If the storyline about a lady romance novelist’s life-threatening jungle adventures sounds familiar, you’re probably thinking of THE LOST CITY, which just opened — but you might also be recalling ROMANCING THE STONE, which arrived March 30, 1984.
In Paramount’s LOST, Sandra Bullock writes books and Channing Tatum is her cover model. They wind up in a treasure hunt story involving kidnapping Sandra. In 20th Century Fox’s STONE, Kathleen Turner’s a novelist visiting Colombia to save her kidnapped sister by returning a treasure map from her brother-in-law, who’s just been murdered. When things go quickly from bad to worse, she’s saved by soldier-of-fortune Michael Douglas with whom she muddles through the rest of the movie.
When STONE opened, critics threw stones, calling it a rip-off of George Lucas & Steven Spielberg’s 1981 blockbuster RAIDERS OF THE LOST ARK with Harrison Ford as Indiana Jones. Actually, STONE’s screenplay was written in 1979. But RAIDERS also originated years earlier with a 1973 screenplay by Lucas called THE ADVENTURES OF INDIANA SMITH. Nothing happened until May 1977 when Lucas and his pal Spielberg were on a beach in Hawaii building a sandcastle.
Spielberg confided he wanted to direct a James Bond film. Lucas replied that he had an even better character and outlined his story. Spielberg loved it, saying it was a Bond film without all the hardware. What Spielberg didn’t like was using “Smith” as Indiana’s last name — so Lucas proposed changing it to “Jones.” Spielberg agreed and the rest is Hollywood history.
STONE director Robert Zemeckis had only made two small features previously. He was best known for co-writing Spielberg’s 1979 action-comedy 1941. When Fox previewed Zemeckis’s first cut of STONE, it was so poorly received that the studio dropped him from his next project, the sci-fi comedy-drama COCOON. Fox brought in Ron Howard to direct COCOON, which did $76.1M, a good domestic gross in 1985. Meanwhile, Zemeckis managed to save STONE with reshoots and extensive editing. It grossed $76.6M and spawned a 1985 sequel, THE JEWEL OF THE NILE, which also did $76M.

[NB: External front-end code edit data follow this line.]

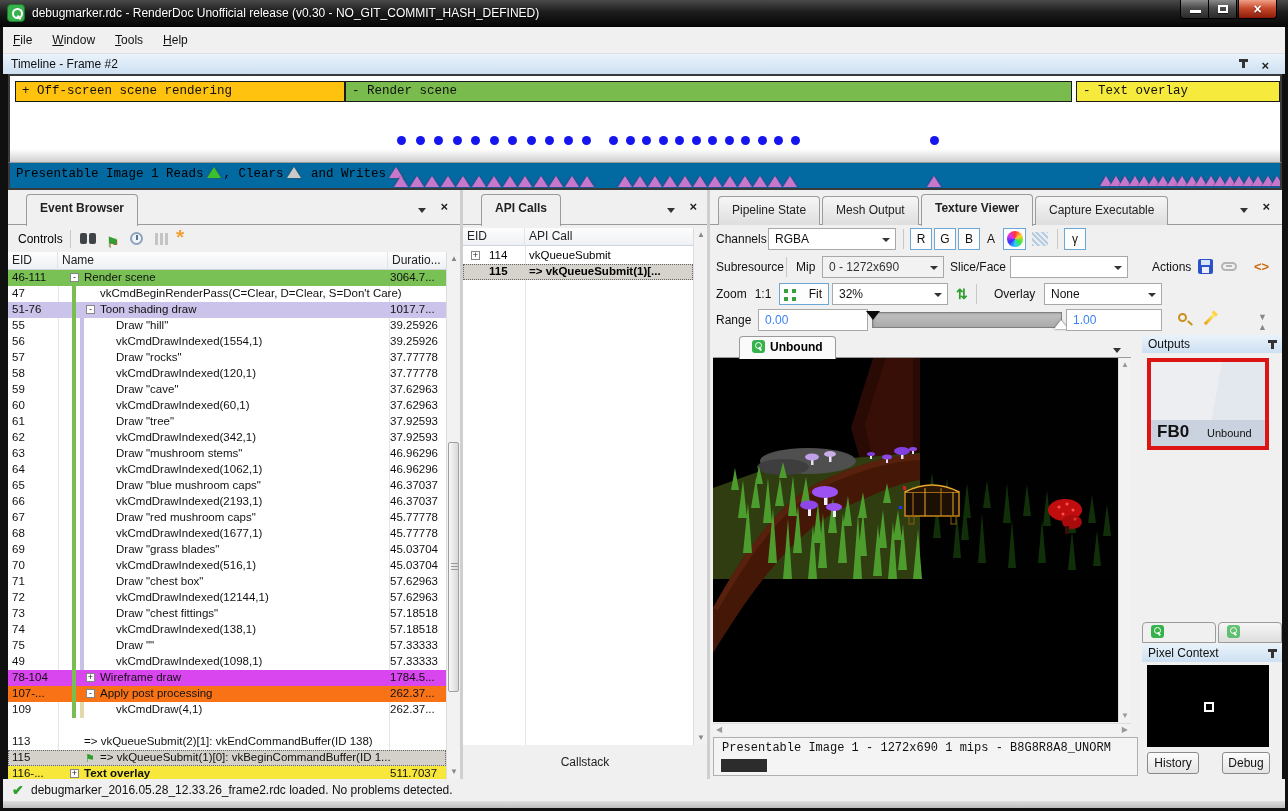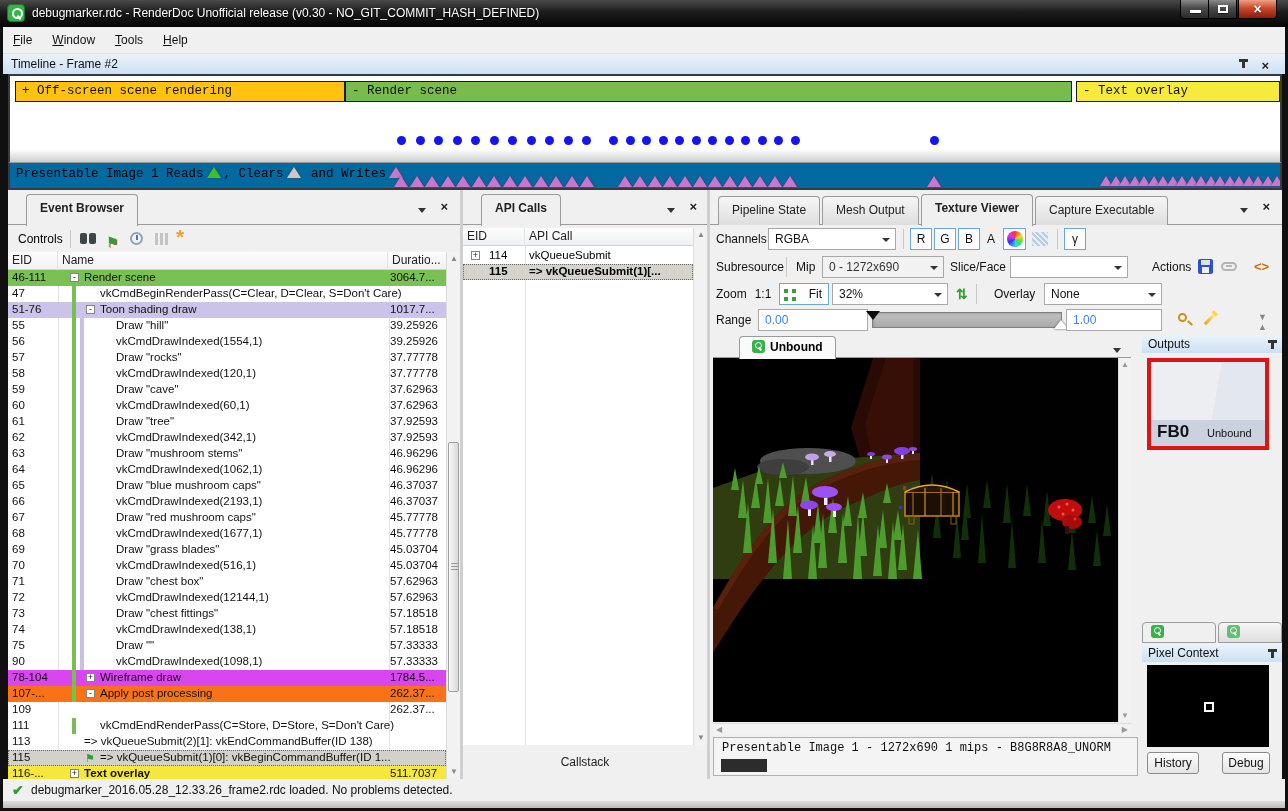"90" div.eid { text: 90 -> 49 }
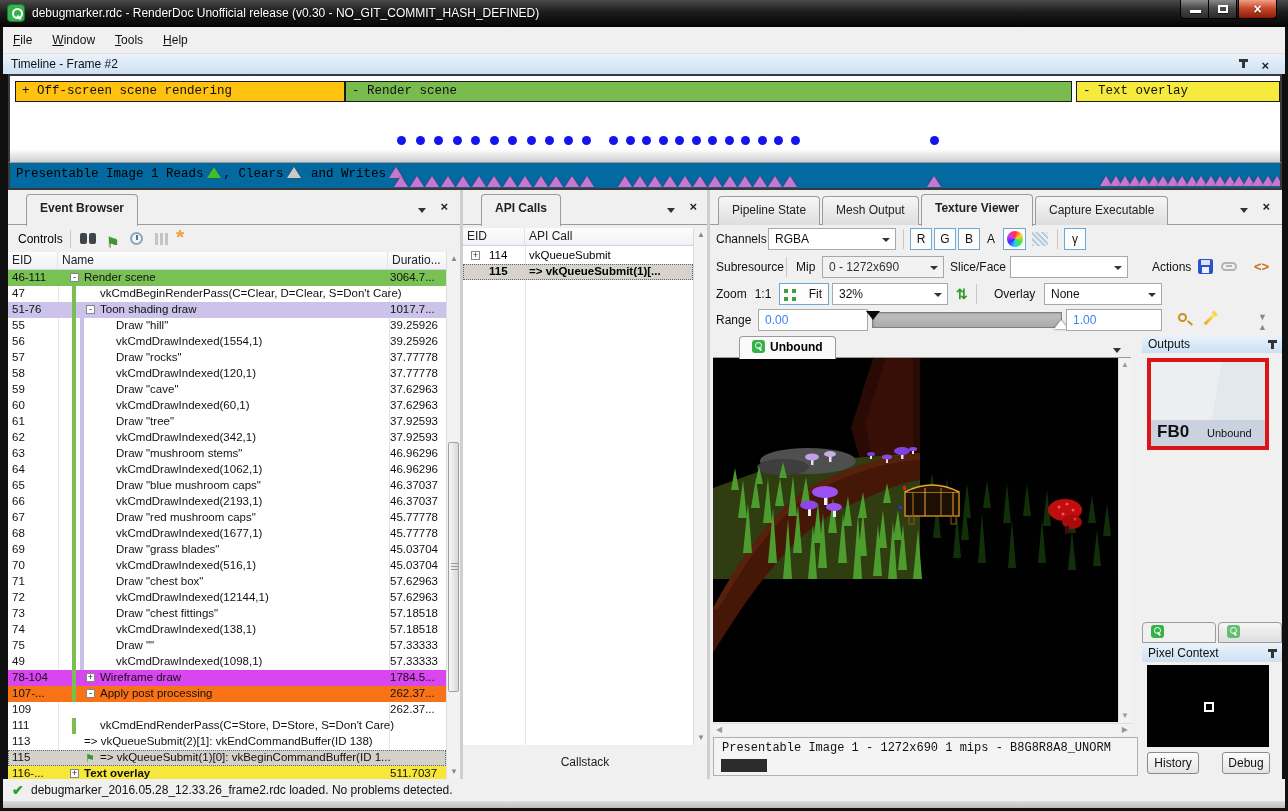"vkCmdDraw(4,1)" div.nm { html: none -> <div> <div></div> <div></div> <div>vkCmdDraw(4,1)</div> </div> }
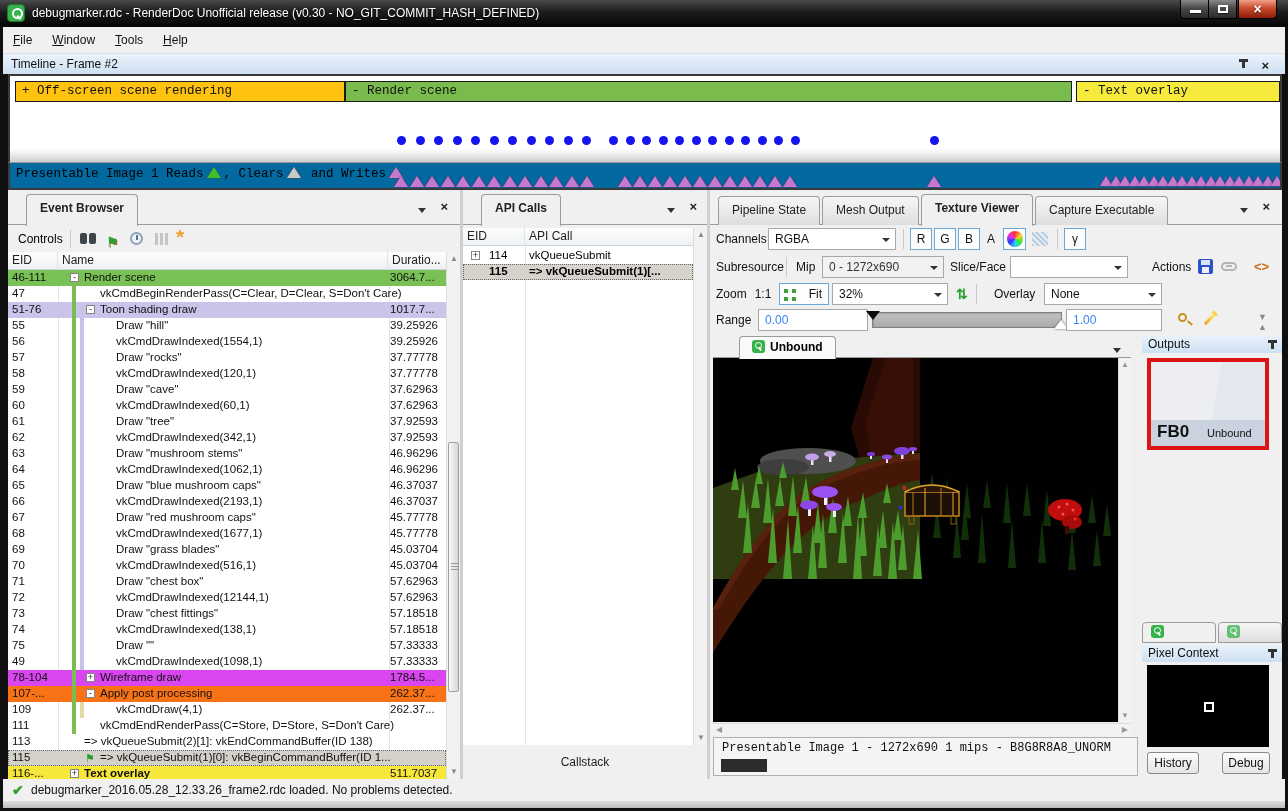"111" div.ev-row { html: <div> <div>111</div> <div> <div></div> <div>vkCmdEndRenderPass(C=Store, D=Store, S=Don't Care)</div> </div> <div></div> </div> -> none }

Because Zemeckis was no longer directing COCOON, STONE’s success meant he could tackle his own pet project — Universal’s 1985 time travel adventure BACK TO THE FUTURE, which grossed $212.8M. That immediately made Zemeckis an A-List director — with future hits like WHO FRAMED ROGER RABBIT, BACK TO THE FUTURE II & III, and FORREST GUMP.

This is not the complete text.